Strong Revenue Growth
Revenue increased 105% year-over-year to $2.2 million for the quarter ended December 31, 2025 (from $1.1 million), representing a 21% sequential increase versus the prior quarter.
Gross Profit Turnaround
Gross profit shifted to a $300,000 gain this quarter versus a $200,000 gross loss in the same period last year and a $300,000 gross loss in the prior quarter, demonstrating margin improvement.

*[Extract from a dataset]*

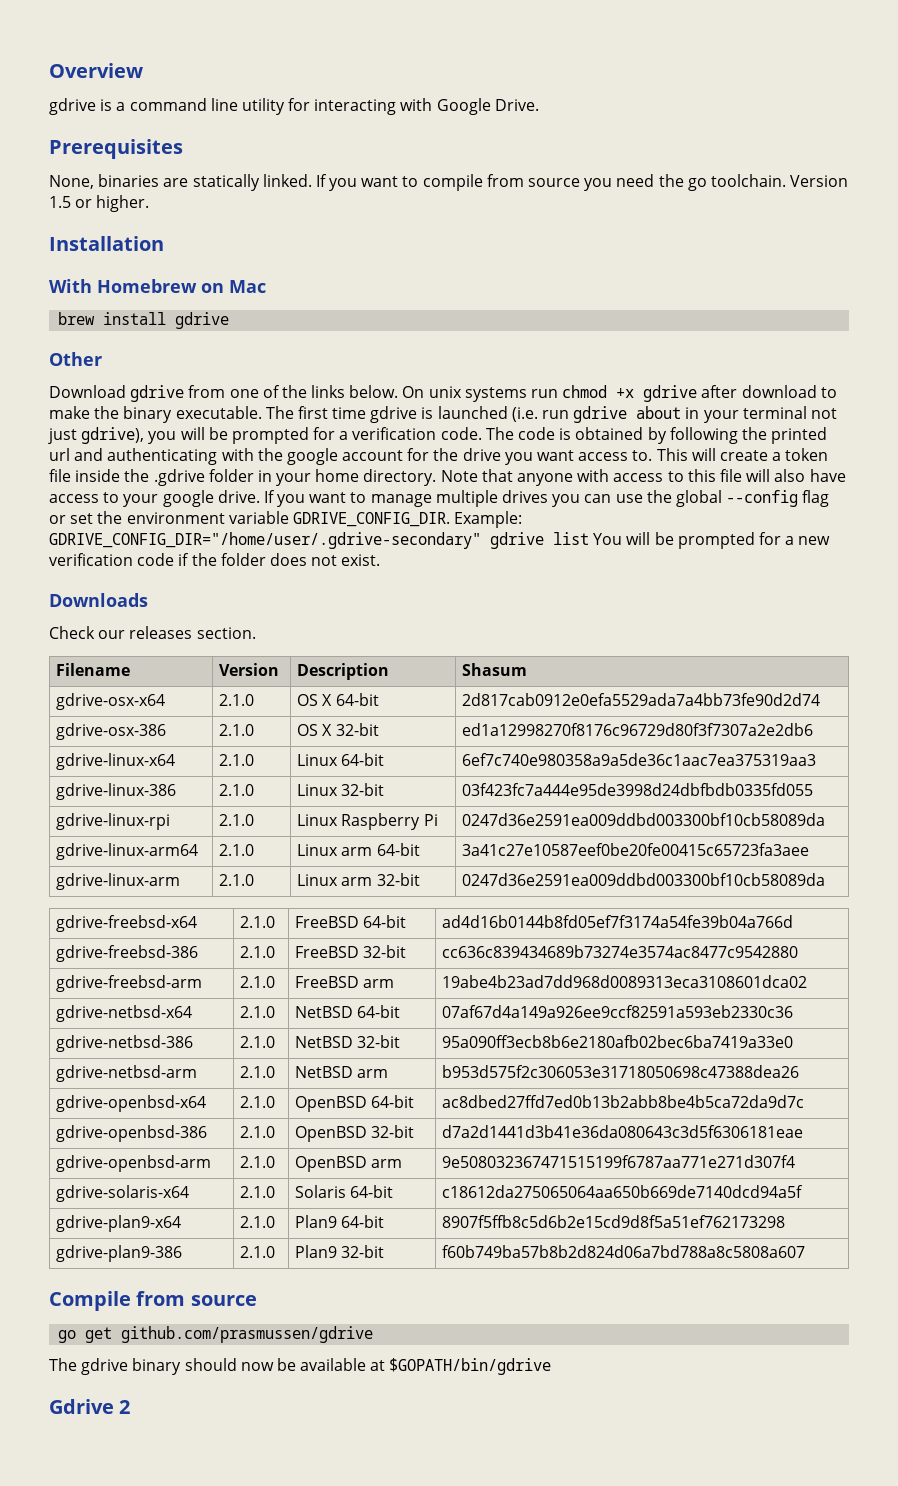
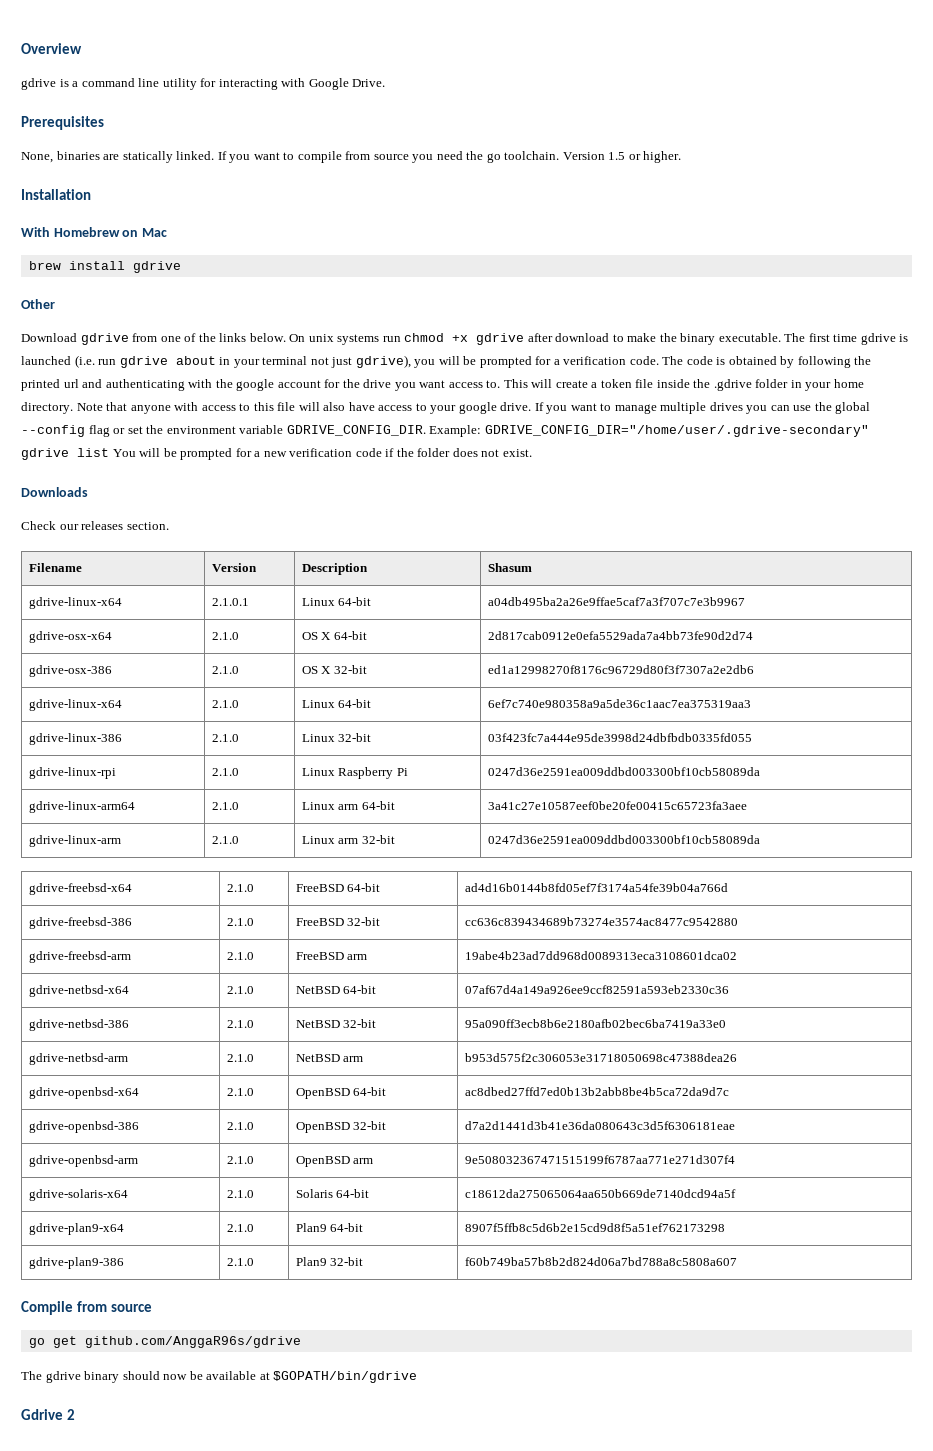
+ gdrive-linux-x64 | 2.1.0.1 | Linux 64-bit | a04db495ba2a26e9ffae5caf7a3f707c7e3b9967
- go get github.com/prasmussen/gdrive
+ go get github.com/AnggaR96s/gdrive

Meaningful Operating Expense Reductions and Improved Net Loss
Total operating expenses were reduced to approximately $6.9 million (down from $10.7 million a year ago), a 36% year-over-year decline and more than a 60% reduction from the $17 million peak. Net loss attributable to common stockholders improved to $7.3 million (loss per share $0.85) from $13.0 million (loss per share $2.96), a roughly 44% reduction in absolute net loss.
Improved Cash Flow and Runway
Net cash burn for the quarter was $4.3 million, a reduction of over 40% versus a year ago. As of December 31, 2025 the company reported $17.8 million in cash, cash equivalents, restricted cash and marketable securities, and completed an equity financing in January 2026 (management cited a $4.5 million net raise and referenced a $5 million financing), giving management confidence in a cash runway into calendar 2027, contingent on hitting revenue and cost targets.
Commercial Traction and Global Expansion
Beyond Air now supports more than 45 hospitals (U.S. and international) using LungFit PH, with customer retention exceeding 90% and over half of customers under multiyear agreements. The company has GPO agreements with Premier and Vizient (collective access to nearly 3,000 U.S. hospitals), completed its first sale to a VA Medical Center, and expanded distribution to bring total international coverage to 40 countries; repeat accessory orders have already been seen in several countries.
Progress Toward Gen II Launch with Product Enhancements
Management expects FDA review of the second-generation LungFit PH before the end of calendar 2026 (subject to review). Gen II is designed for reduced size/weight, simplified operation, extended service intervals (testing has passed 3,000+ hours vs Gen I 1,000-hour interval), improved backup functionality and compatibility with air/ground transport — features expected to expand addressable market and support higher long-term gross margins (management targets ~60–70% gross margin for Gen II).
NeuroNOS Transaction to De-Risk and Create Potential Value
Entered a binding letter of intent for XTL Biopharmaceuticals to acquire NeuroNOS (Beyond Air's ~85% ownership) in exchange for a 19.9% stake in XTL, $1 million cash and contingent milestone payments (management cited up to approximately $31.5M–$32.5M in milestones). Management views the deal as enabling NeuroNOS to advance with dedicated funding while preserving upside value for Beyond Air shareholders.